> WHAT THIS TASK INVOLVES
All lines in the material below that hold "Card" should be found and copied.

> RECORDS FOR PROCESSING
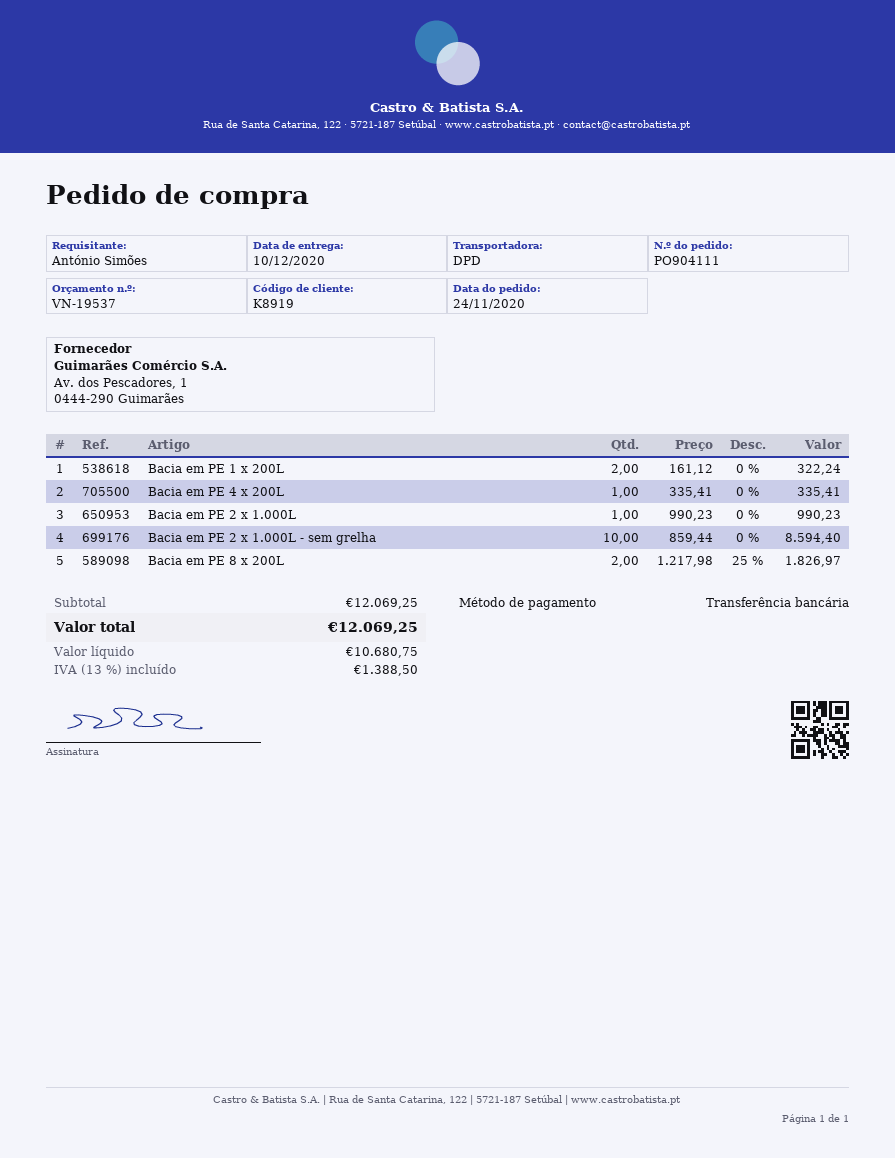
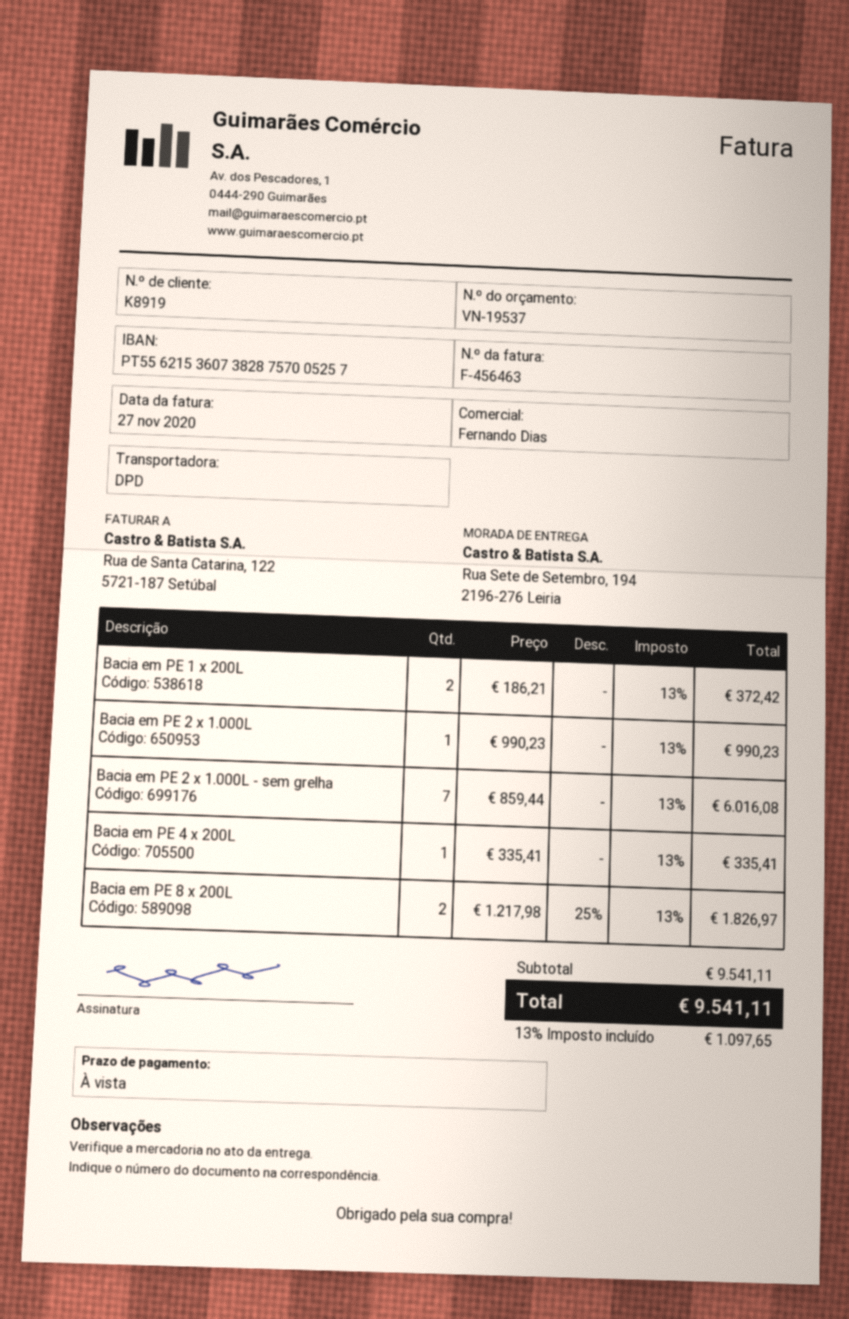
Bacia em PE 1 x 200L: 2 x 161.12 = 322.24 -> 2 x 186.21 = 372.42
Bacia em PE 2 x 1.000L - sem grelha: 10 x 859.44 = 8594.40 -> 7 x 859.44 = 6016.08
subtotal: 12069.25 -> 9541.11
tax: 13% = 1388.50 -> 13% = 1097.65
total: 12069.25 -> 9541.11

==

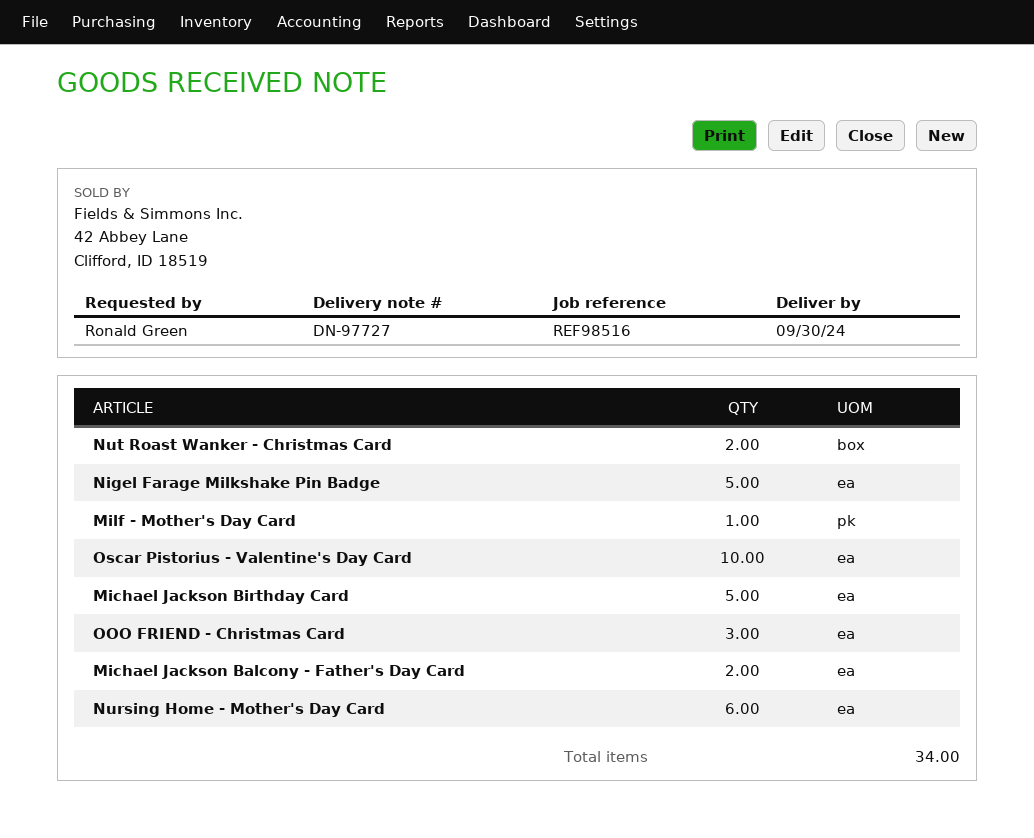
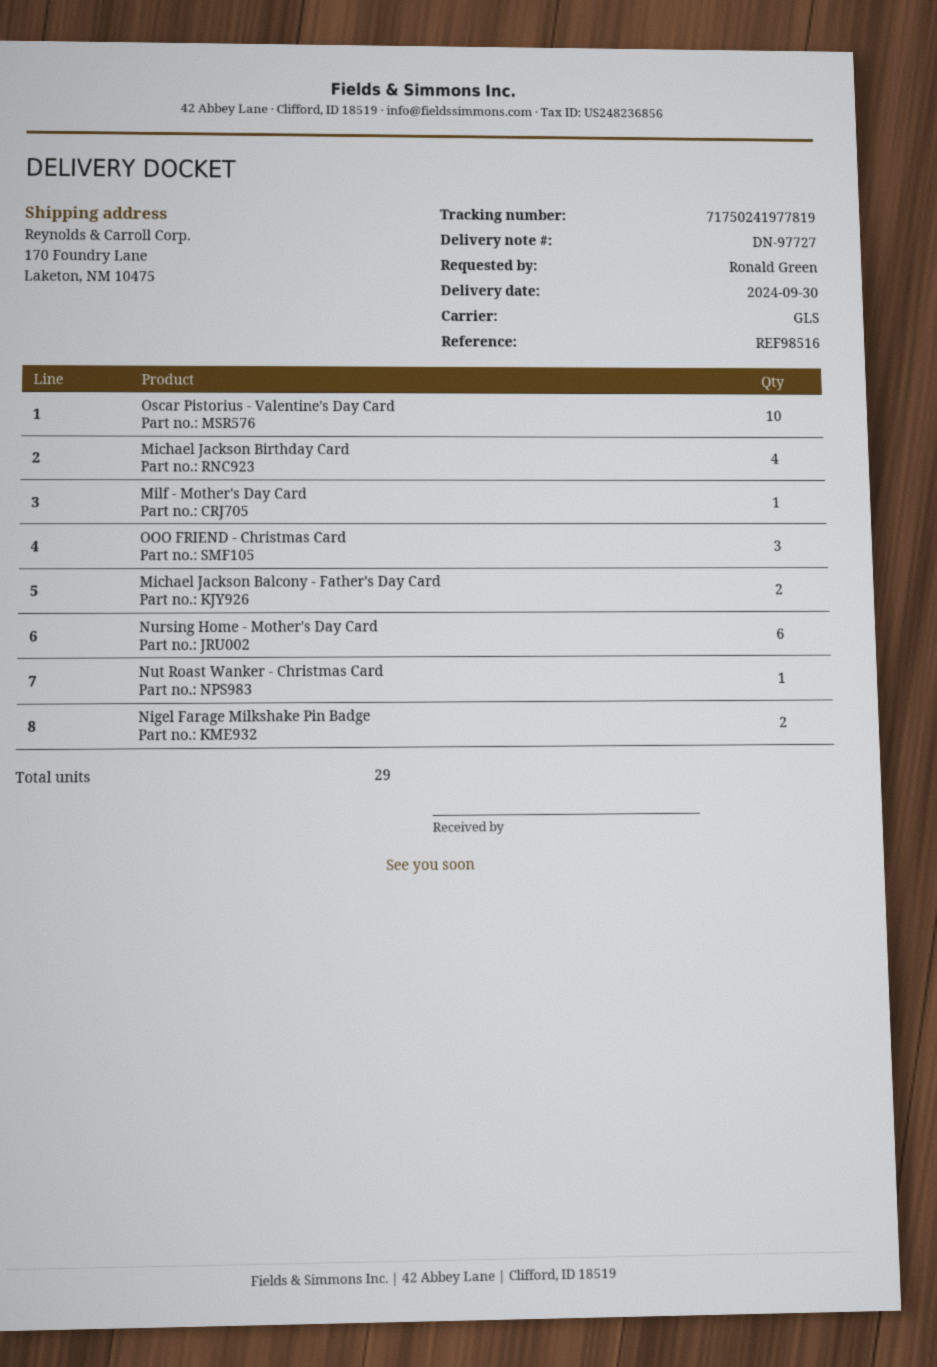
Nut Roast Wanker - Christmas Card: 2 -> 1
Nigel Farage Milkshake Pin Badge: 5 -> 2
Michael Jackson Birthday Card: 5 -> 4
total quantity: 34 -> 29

* * *

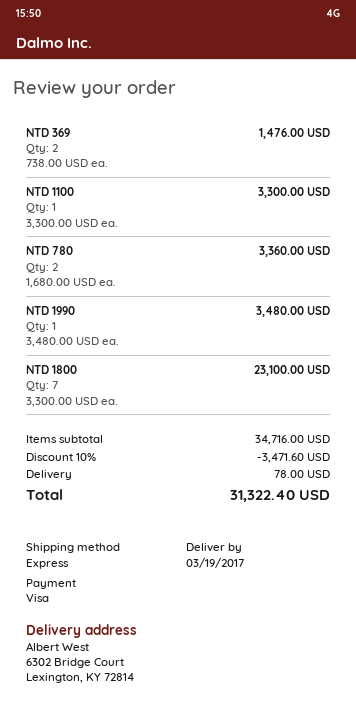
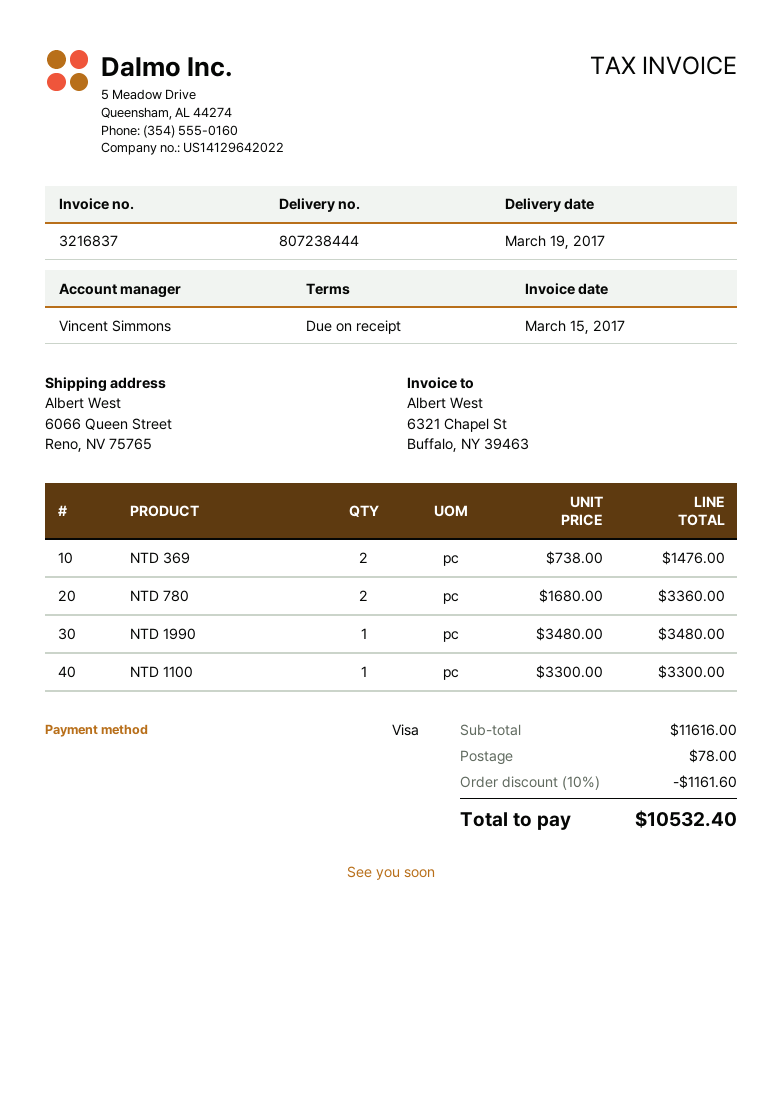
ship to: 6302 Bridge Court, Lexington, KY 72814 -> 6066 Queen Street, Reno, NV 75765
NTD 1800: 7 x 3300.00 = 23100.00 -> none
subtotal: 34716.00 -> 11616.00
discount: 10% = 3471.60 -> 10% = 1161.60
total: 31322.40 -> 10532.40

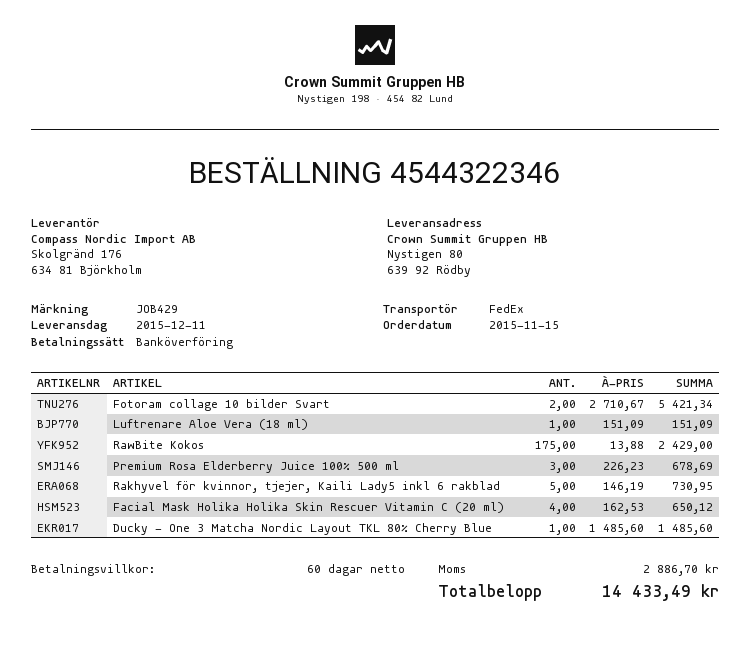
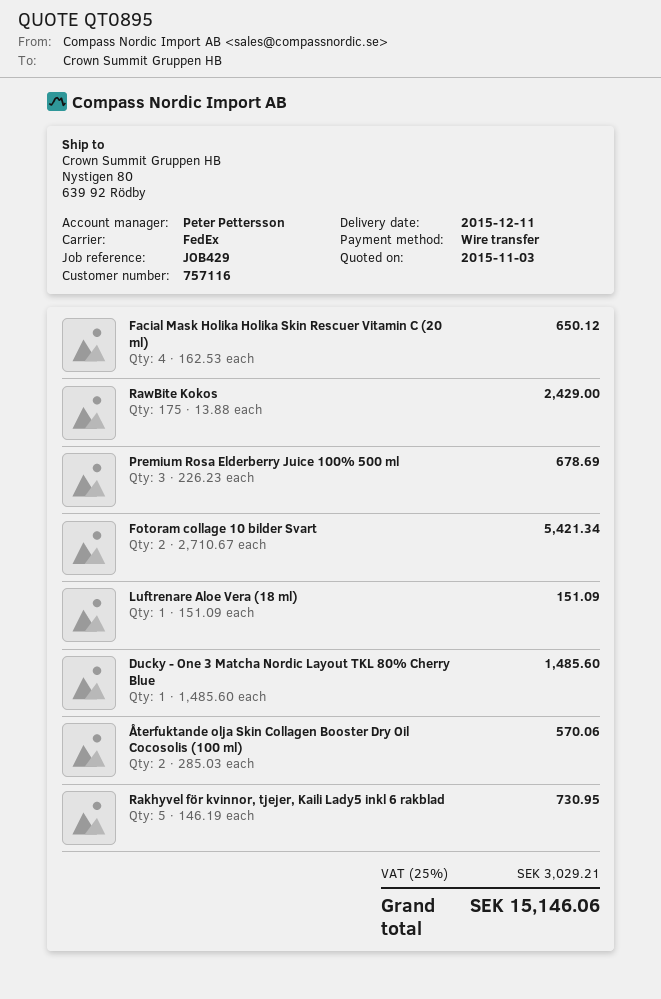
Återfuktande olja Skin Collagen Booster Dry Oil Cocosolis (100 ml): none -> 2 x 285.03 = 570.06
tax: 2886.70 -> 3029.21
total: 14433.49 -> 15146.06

> EXPECTED ANSWER
Nut Roast Wanker - Christmas Card: 2 -> 1
Michael Jackson Birthday Card: 5 -> 4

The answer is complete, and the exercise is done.